PwC says economic impact of Covid-19 warrants interest rate cut
The South African Reserve Bank’s (SARB’s) Monetary Policy Committee (MPC) has started gathering for its bi-monthly meeting from March 17 to 19.
This after the MPC was pressured to meet earlier at the beginning of March, owing to the fallout from the coronavirus outbreak. At the time, SARB governor Lesetja Kganyago said it was not necessary to call an emergency meeting.
The central bank has been assessing how the situation will impact on the South African economy and, based on this assessment, take appropriate action at its next meeting.
Before the Covid-19 panic, there were already expectations that the central bank could lower interest rates further in 2020. The MPC announced at its previous meetings in January that a 0.25 percentage point cut in interest rates was necessary, on the back of significant reductions in its inflation forecasts.
The MPC also noted that the implied path of interest rates generated by its quarterly projection model indicated scope for another 25 basis point cut later in the year. This was largely owing to low inflation and also a weak economic climate.
The SARB’s inflation outlook was “quite favourable” in January, said professional services firm PwC in a release on Tuesday.
PwC reported that the SARB was happy with the moderation in headline inflation toward the middle of the 3% to 6% target range and, subsequently, the bank indicated it expected average inflation of 4.7% and 4.6% in 2020 and 2021, respectively.
PwC cited a survey done by the Bureau for Economic Research (BER), showing that analysts, businesspeople and trade union officials were expecting slightly higher averages for the two years – though their expectations were much lower than the near 6% predictions seen not too long ago.
“Recent developments have seen a large dive in the international oil price, as well as a sharp depreciation in the rand exchange rate. Both were partially influenced by panic around Covid-19 and the impact thereof on the global economy.
“A lower oil price is quickly associated with some fuel price relief for local consumers. The potential benefit on inflation is certainly tempered by a weaker rand – the South African currency’s current level around R16 to the dollar is notably higher than the R14.60 to the dollar seen at the last MPC meeting,” explained PwC.

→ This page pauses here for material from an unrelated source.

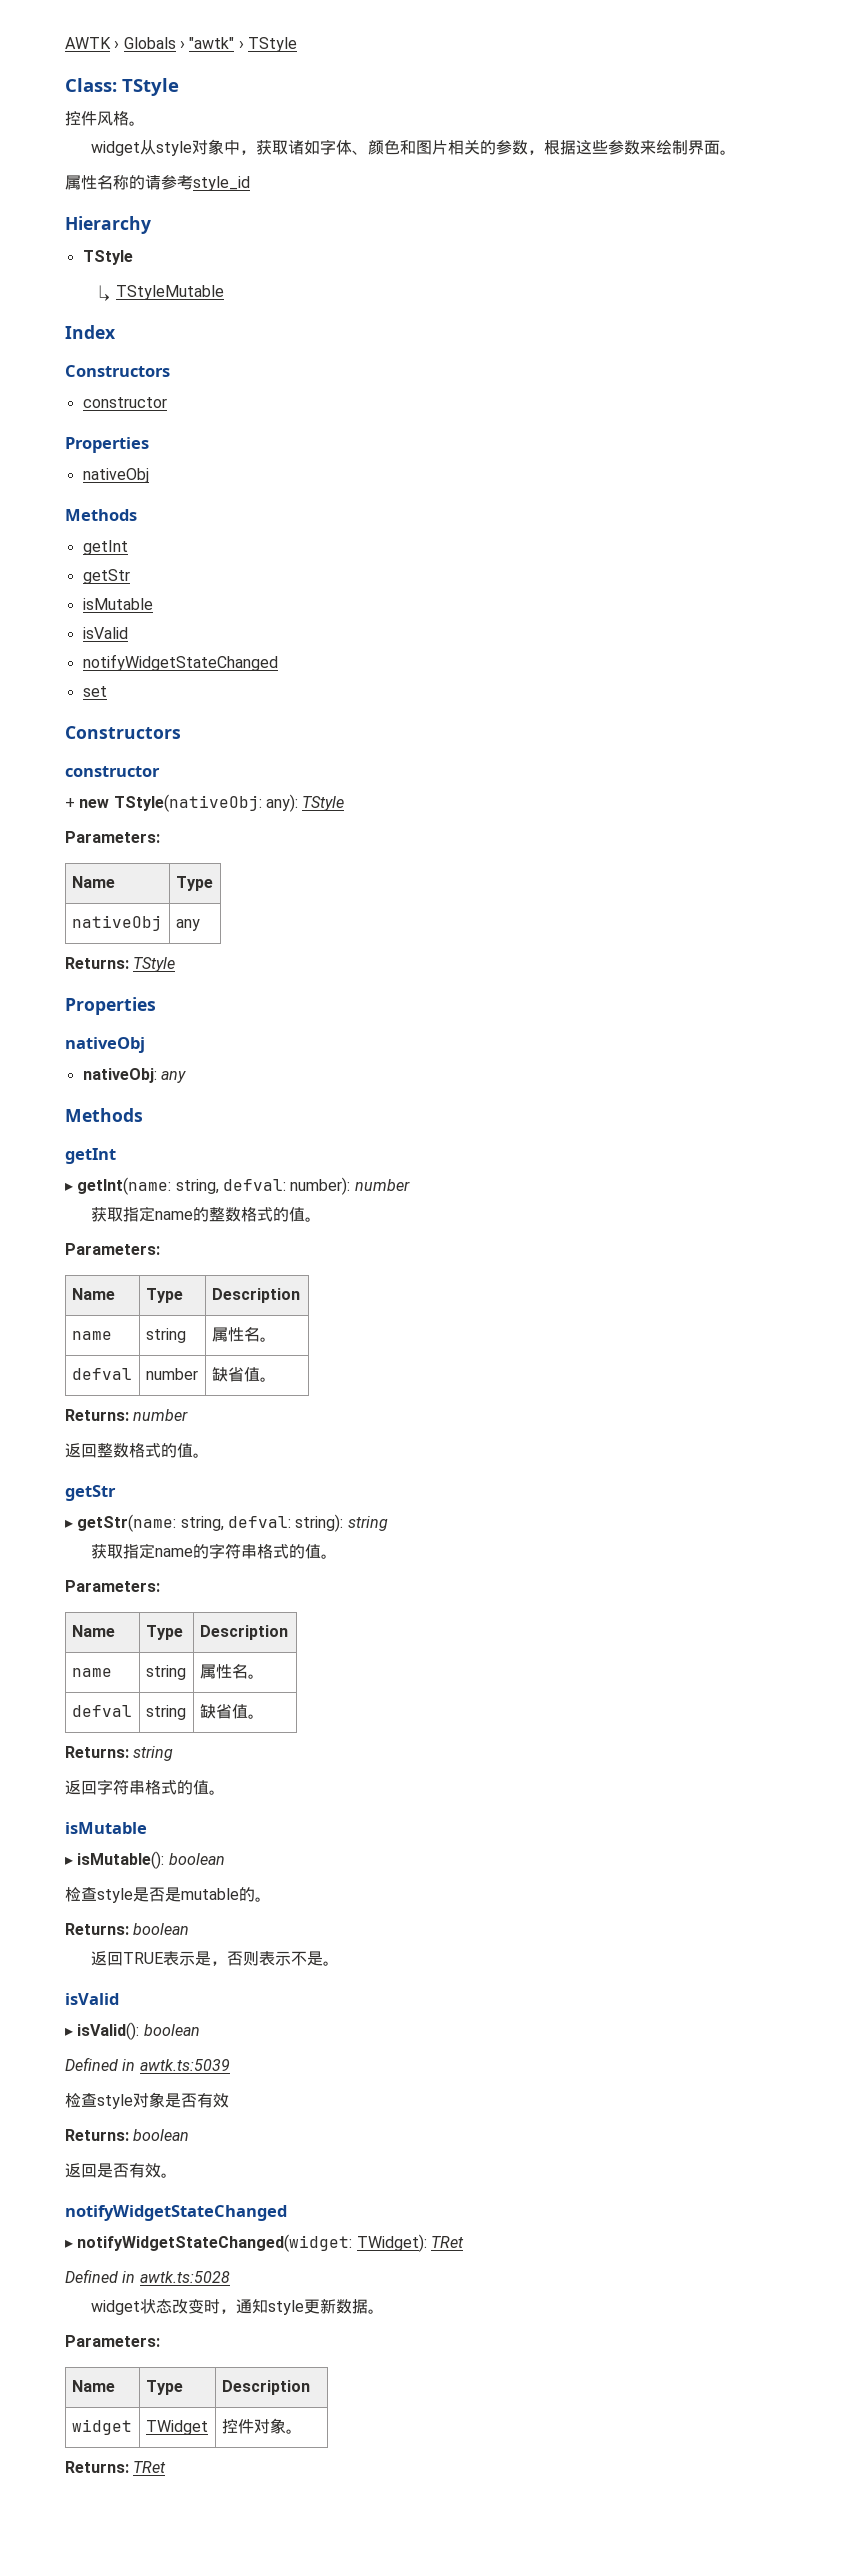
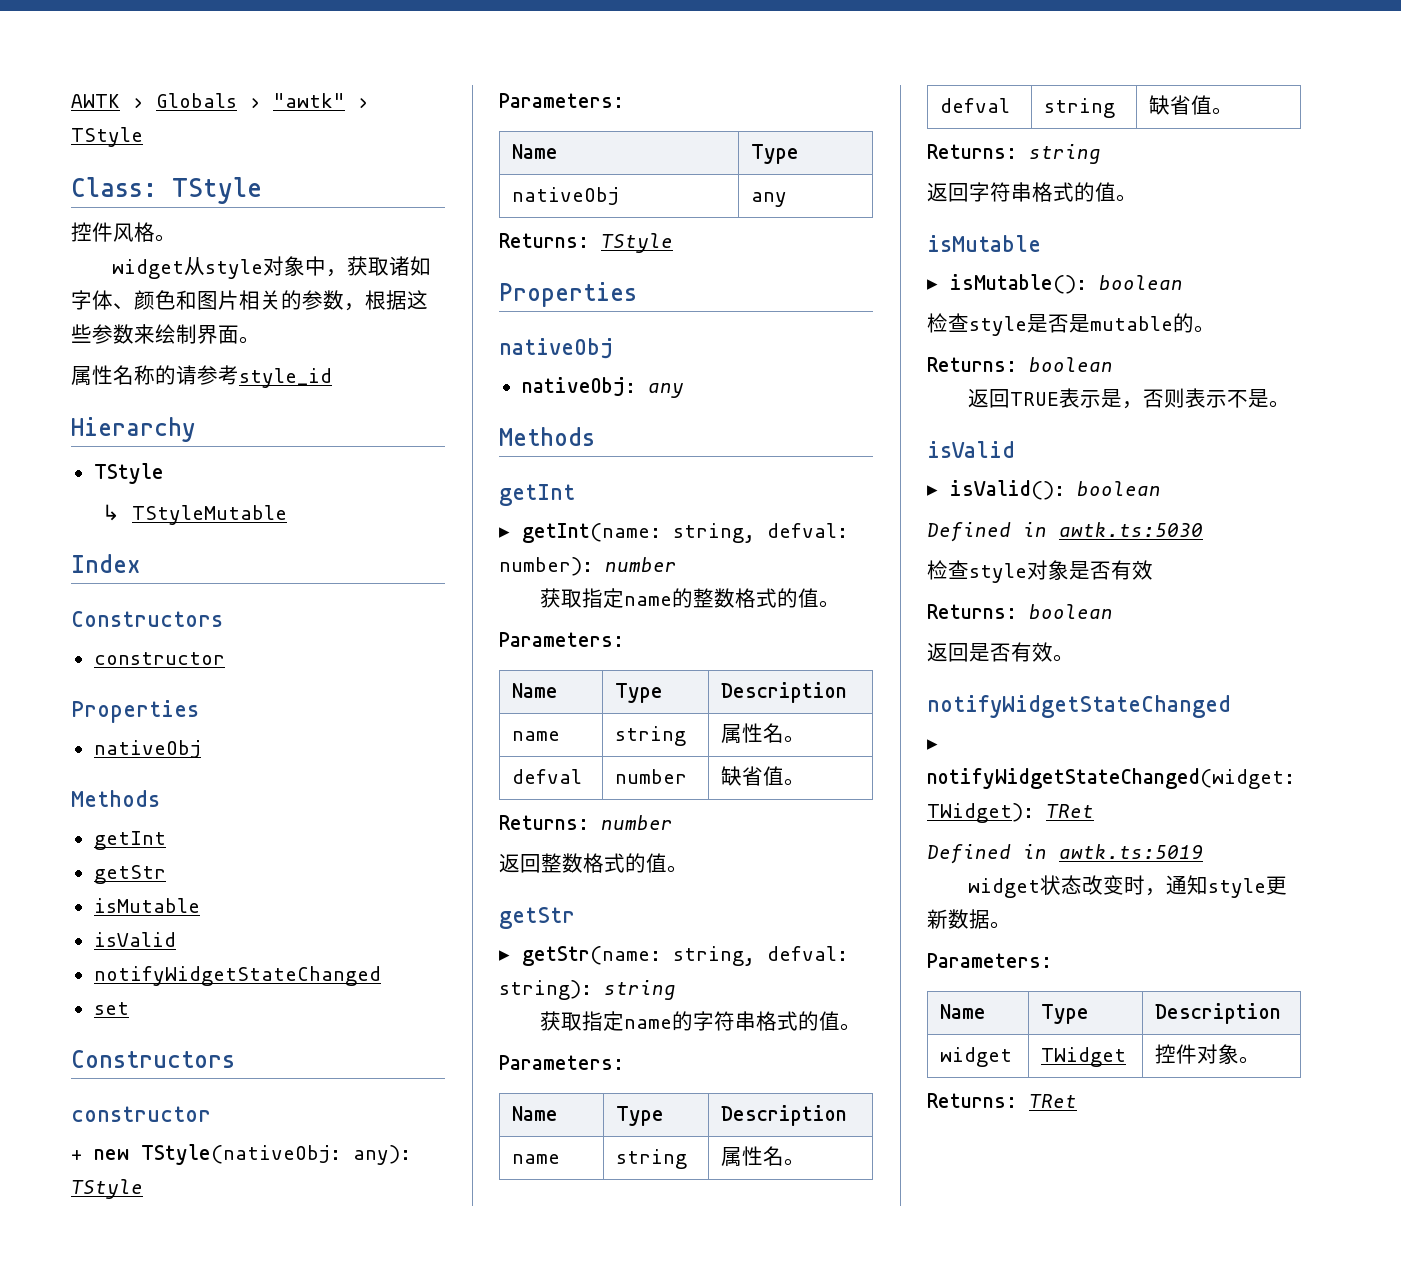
[139,2059,230,2071] awtk.ts:5039 -> [1059,522,1203,537] awtk.ts:5030
[139,2271,230,2283] awtk.ts:5028 -> [1059,844,1203,859] awtk.ts:5019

The SARB will take into account these dynamics when it re-forecasts inflation.
Meanwhile, the MPC in January expected economic growth of 1.2% in 2020, which was before the recession was confirmed.
Further, a long list of downside risks had since materialised, including data confirming a recession, the virus’ impact on international trade, supply chains and consumer demand, a Budget speech that provided no real solutions to the fiscal situation and a weaker exchange rate owing to worries around global growth.
Ratings agency Moody’s Investors Service had cut its growth forecast for this year from 0.7% in mid-February to 0.4%.
PwC was confident that the SARB would also lower its growth forecast for the country soon.
The central bank was due to publish its latest growth projections this week and these numbers were unlikely to be encouraging.
INTEREST RATE SUGGESTION
The professional services firm said that “easier” monetary policy could certainty provide a short-term boost for the South African economy.
This sentiment was agreed by monetary authorities such as the US Federal Reserve, the Bank of Canada, the Reserve Bank of Australia and Bank Indonesia, which had cut lending rates in response to the adverse economic impact of the Covid-19 outbreak.
The SARB stated that a 25 basis points cut in the repo rate could lift gross domestic product growth by 0.1 percentage points over a 12 to 18 month period. “At this stage, that increase in growth prospects will be very welcome,” noted PwC.
PwC believed that, despite no need for an emergency MPC meeting earlier this month, this was an urgent enough situation to warrant an interest rate cut of 50 basis points.
This could even be spread out, PwC said, adding that two 25 basis point cuts in March and May, respectively, would suggest the SARB was not in panic mode.
“Significant monetary policy easing – combined with faster implementation of economic reforms, as indicated in the Budget Review 2020 – is required to boost the South African economy.
“This could add 0.3 percentage points to economic growth over the next 12 months. And there is no risk to the inflation outlook from this suggested stimulus.”